The task: Nothing but the lines from the one containing "09/2022: 30 -> none" through the last line of the data below should be returned, each copied exactly.

Records for the exercise:

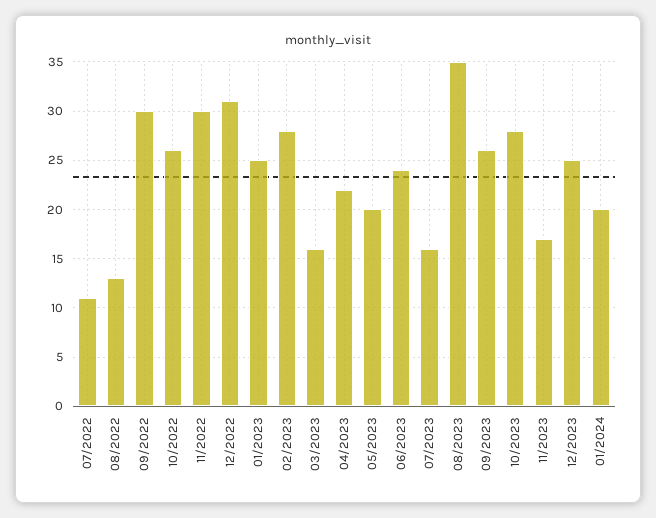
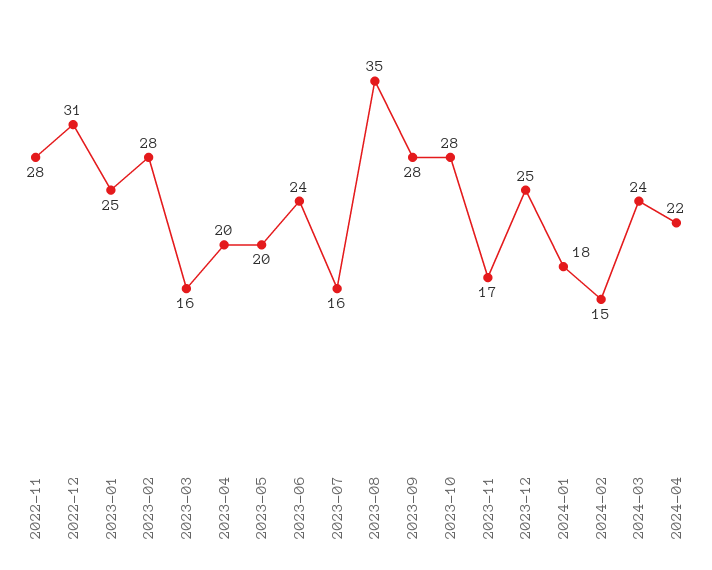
07/2022: 11 -> none
08/2022: 13 -> none
09/2022: 30 -> none
10/2022: 26 -> none
11/2022: 30 -> 28
04/2023: 22 -> 20
09/2023: 26 -> 28
01/2024: 20 -> 18
2024-02: none -> 15
2024-03: none -> 24
2024-04: none -> 22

Written reply:
09/2022: 30 -> none
10/2022: 26 -> none
11/2022: 30 -> 28
04/2023: 22 -> 20
09/2023: 26 -> 28
01/2024: 20 -> 18
2024-02: none -> 15
2024-03: none -> 24
2024-04: none -> 22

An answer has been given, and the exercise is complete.